DA leader, John Steenhuisen is confident that he has the ability to lead the party towards the 2024 general elections.
Steenhuisen is hoping to secure a second term as leader of the official opposition at the party’s elective congress this weekend.
The DA will also make resolutions and chart the way forward for next year’s elections where it hopes to topple the ANC’s 50% majority.
Steenhuisen says he has been able to resuscitate the party after inheriting it from former leader, Mmusi Maimane.
Speaking to SABC News in an exclusive interview ahead of the DA’s congress, Steenhuisen says his experience makes him the better candidate.
Steenhuisen says he has been able to resuscitate the party after inheriting it from former leader, Mmusi Maimane, cementing the DA’s place as the official opposition in the country.

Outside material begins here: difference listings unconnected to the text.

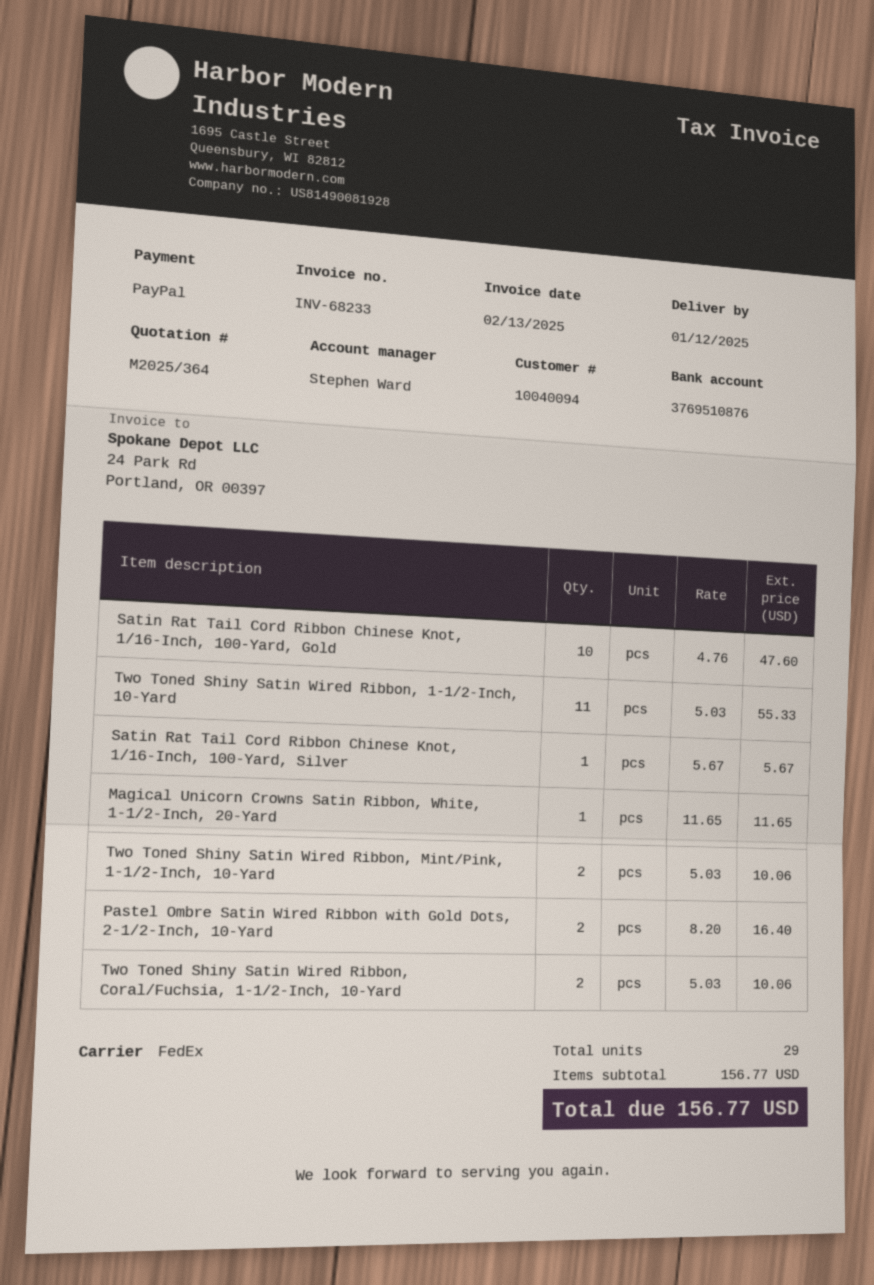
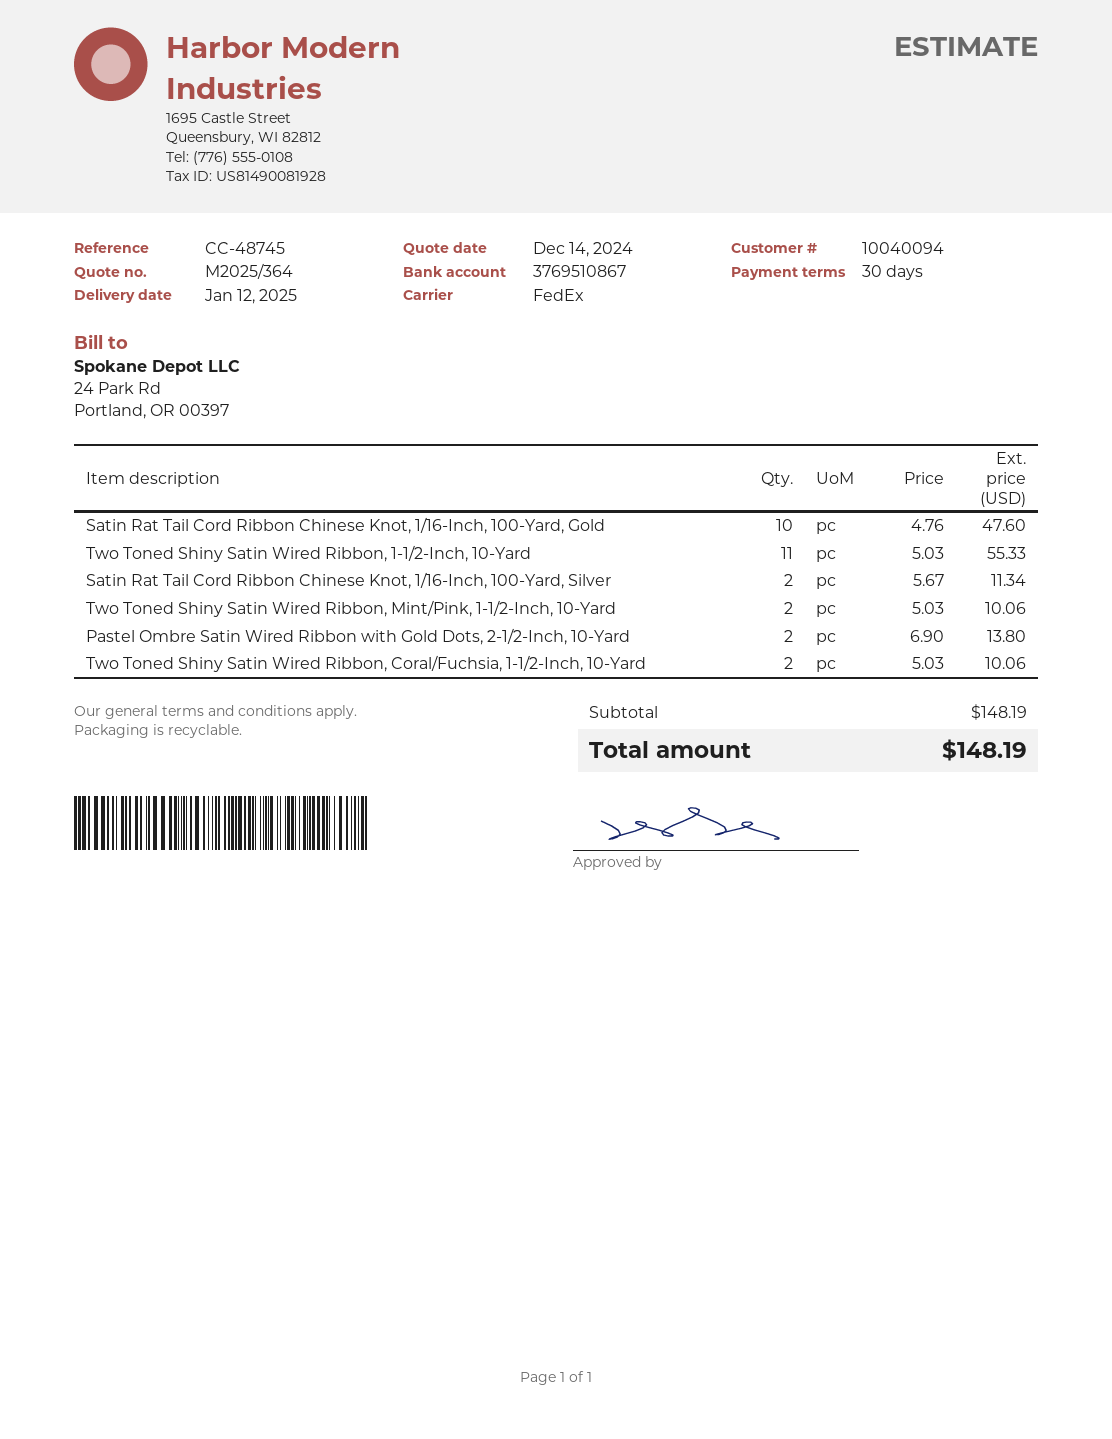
bank account: 3769510876 -> 3769510867
Satin Rat Tail Cord Ribbon Chinese Knot, 1/16-Inch, 100-Yard, Silver: 1 x 5.67 = 5.67 -> 2 x 5.67 = 11.34
Magical Unicorn Crowns Satin Ribbon, White, 1-1/2-Inch, 20-Yard: 1 x 11.65 = 11.65 -> none
Pastel Ombre Satin Wired Ribbon with Gold Dots, 2-1/2-Inch, 10-Yard: 2 x 8.20 = 16.40 -> 2 x 6.90 = 13.80
subtotal: 156.77 -> 148.19
total: 156.77 -> 148.19

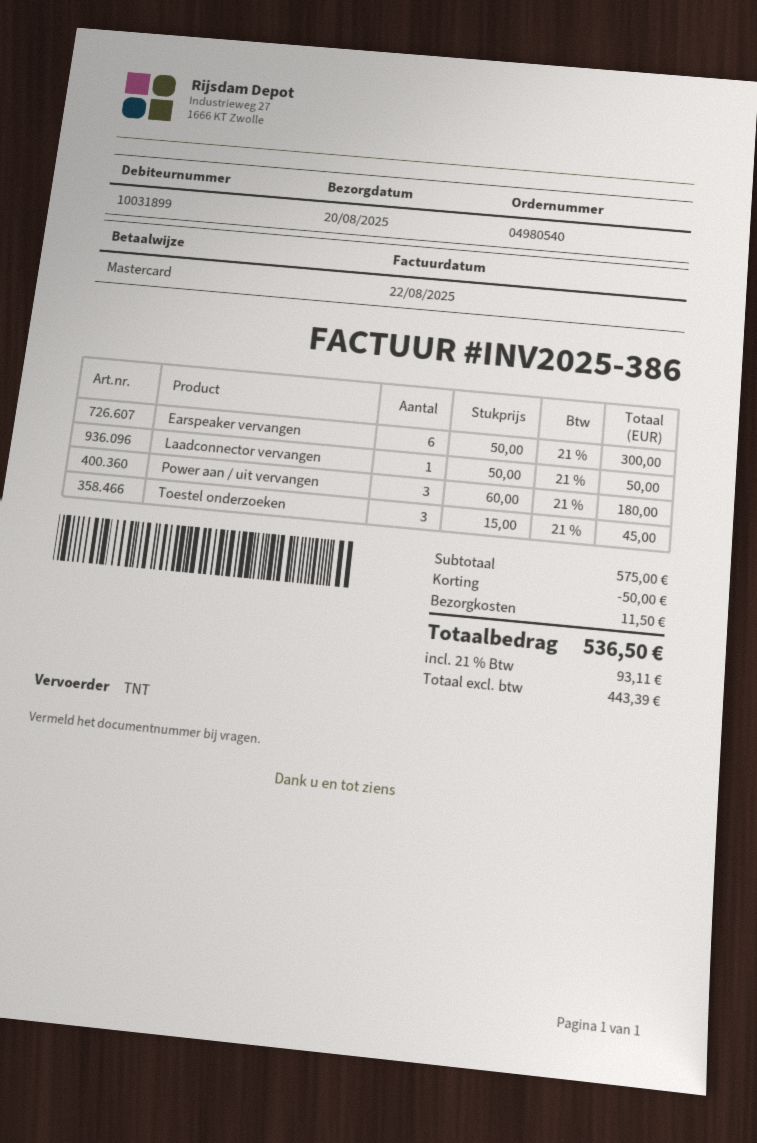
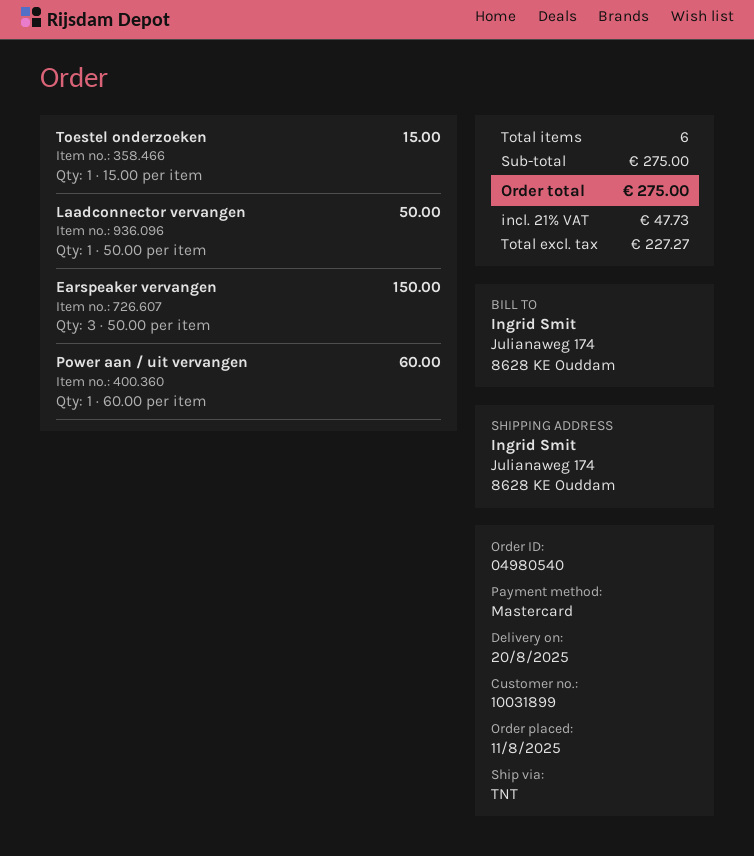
Earspeaker vervangen: 6 x 50.00 = 300.00 -> 3 x 50.00 = 150.00
Power aan / uit vervangen: 3 x 60.00 = 180.00 -> 1 x 60.00 = 60.00
Toestel onderzoeken: 3 x 15.00 = 45.00 -> 1 x 15.00 = 15.00
subtotal: 575.00 -> 275.00
discount: 50.00 -> none
shipping: 11.50 -> none
net: 443.39 -> 227.27
tax: 21% = 93.11 -> 21% = 47.73
total: 536.50 -> 275.00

“Going into an important election, you need a leader who has got the experience of having served in all three spheres of government and a leader who inherited a party that was in a terrible state in 2019 and who has been able to, with teamwork, been able to pull that right again to the point where polling now shows we’re … behind the ANC in some instances. That would have been unimaginable in 2019 when people were writing the DA off. I think the DA is back in business and I think that’s been a very positive sign and I think it’s positive for the country. Nobody can talk about building the post ANC South Africa that doesn’t have the DA at the heart of it,” says Steenhuisen.
Steenhuisen could be re-elected as DA leader: Prof. Erwin Schwella
Steenhuisen has not ruled out partnerships with other political parties in his quest to have the ANC dip below 50% in next year’s general elections.
He, however, says the parties must be in alignment with the official opposition’s core principles. This, as pundits predict that the 111-year old organisation may lose the majority support it has enjoyed since democracy. And as the DA heads to its Federal Congress this weekend, Steenhuisen says this remains the task of the party.
“We will work with people who share our values and principles. If you look at those four fundamentals that we always put on the table and you layer the EFF’s 7 pillars on top of those, they are incongruous in many instances and that is what has made a governing relationship with them incredibly difficult,” explained Steenhuisen.
The party will hold its elective conference this coming weekend.